Wall Street was later shocked by U.S. President Donald Trump's announcement on tariffs. The financial sector, which had supported him hoping for tax cuts and deregulation, was flustered by the unpredictable reinforcement of protectionism, and voices of self-reproach saying, "We misunderstood Trump" are spreading. The S&P 500 index saw $5 trillion evaporate in two days, and government bond yields surged, spreading anxiety throughout the market.

The bull statue on Wall Street in New York, USA. /Courtesy of AFP=Yonhap News

According to the Financial Times (FT), Wall Street, which had supported Trump again in light of his reelection, is now facing the shock of tariffs and is expressing delayed remorse, saying, "We misjudged Trump." Major asset management firms, investment banks, and law firms are incurring losses one after another, and the shockwave is spreading throughout the financial sector.

According to FT, at a conference hosted by the Saudi sovereign wealth funds in Florida last February, Wall Street moguls stood in line for hours to listen to President Trump’s speech. At that time, the market was continuing to rise, and Trump’s tariff policy was interpreted as a type of growth strategy. However, just two months later, the situation changed dramatically.

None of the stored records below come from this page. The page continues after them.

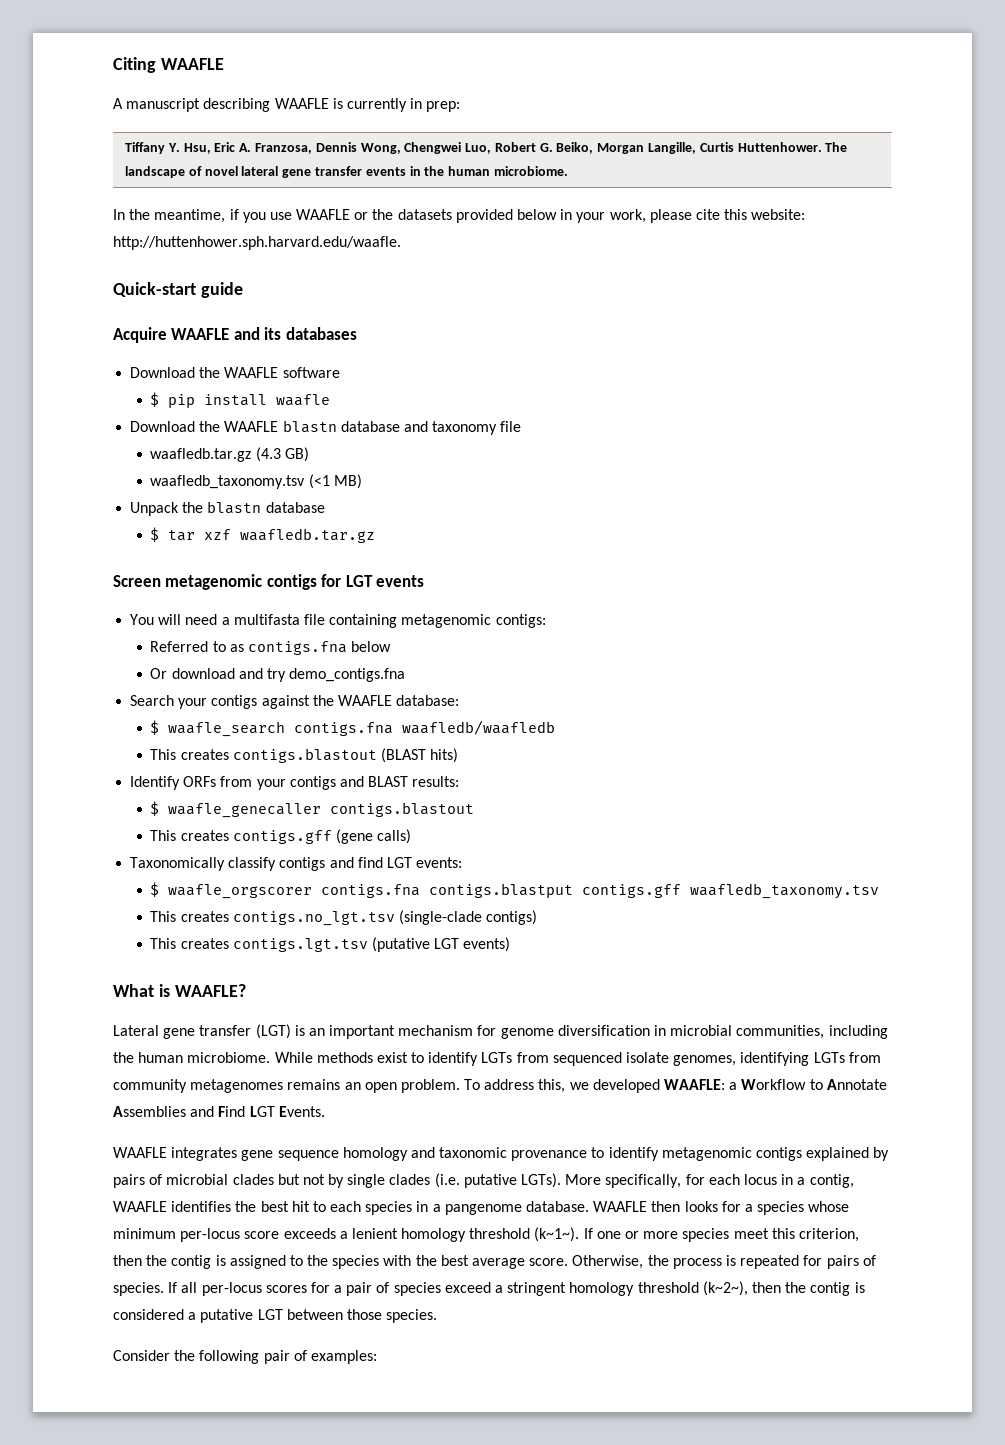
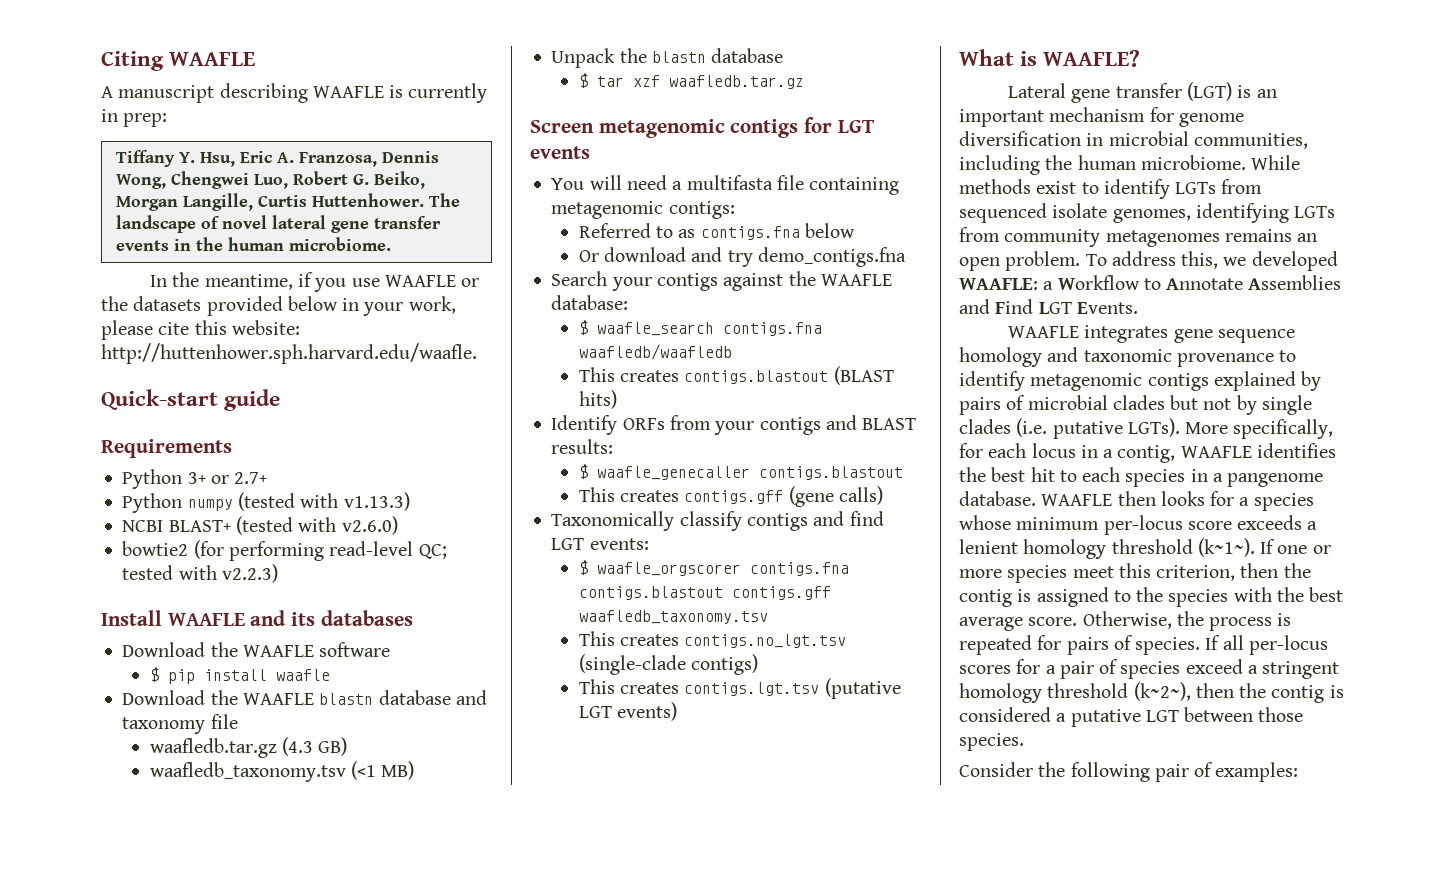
- Acquire WAAFLE and its databases
+ Requirements
+ Python 3+ or 2.7+
+ Python numpy (tested with v1.13.3)
+ NCBI BLAST+ (tested with v2.6.0)
+ bowtie2 (for performing read-level QC; tested with v2.2.3)
+ Install WAAFLE and its databases
- $ waafle_orgscorer contigs.fna contigs.blastput contigs.gff waafledb_taxonomy.tsv
+ $ waafle_orgscorer contigs.fna contigs.blastout contigs.gff waafledb_taxonomy.tsv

The announced tariff measures earlier this month shook the financial market and simultaneously heightened concerns about inflation and recession.

In particular, Wall Street expected that President Trump would continue the tax cuts and deregulation approach he showcased during his first term, but in reality, he is prominently advocating domestic protectionism and anti-globalization, which completely deviated from expectations. The criteria for imposing tariffs are also unclear, and the simultaneous outflow of foreign investors' funds has meant that some large pension funds and private equity funds are unable to escape declines in revenue and investment losses.

FT analyzed that "President Trump’s economic policy is focused more on middle-class voters than Wall Street," noting that "this kind of populism can structurally increase uncertainty in the U.S. financial market." Immediately after the tariff announcement, the stock prices of large financial institutions such as BlackRock, JPMorgan, and Apollo fell collectively, and the number of mergers and acquisitions (M&A) dropped to its lowest level in 10 years. The White House has sought to quell concerns, urging, "Trust President Trump," but the market has reacted coldly.

Within Wall Street, skepticism is rising with comments such as "Trump was never Wall Street’s president to begin with" and "We underestimated him." Some billionaire hedge fund managers have publicly expressed their dissatisfaction through social media, but the majority of financial sector personnel are choosing silence for fear of government retaliation.

Michael Semblarest, chair of market and investment strategy at JPMorgan, noted, "This is the first time I've had to consider not just the outlook for the market but also how my statements will affect it,” pointing out that the decision-making structure of the Trump administration is stirring investor anxiety. As President Trump essentially closes communication channels with the financial sector and continues unilateral decisions, the market is increasingly losing trust in the previous assumption of a "predictable president."

Ultimately, President Trump took a step back on the morning of the 9th, announcing a 90-day suspension of mutual tariffs, but this is widely viewed as a temporary measure to calm financial market turmoil. Compounding risk signals such as instability in the bond market, a weaker dollar, and soaring interest rates are still ongoing, and the market is tense about the new "Trump risk."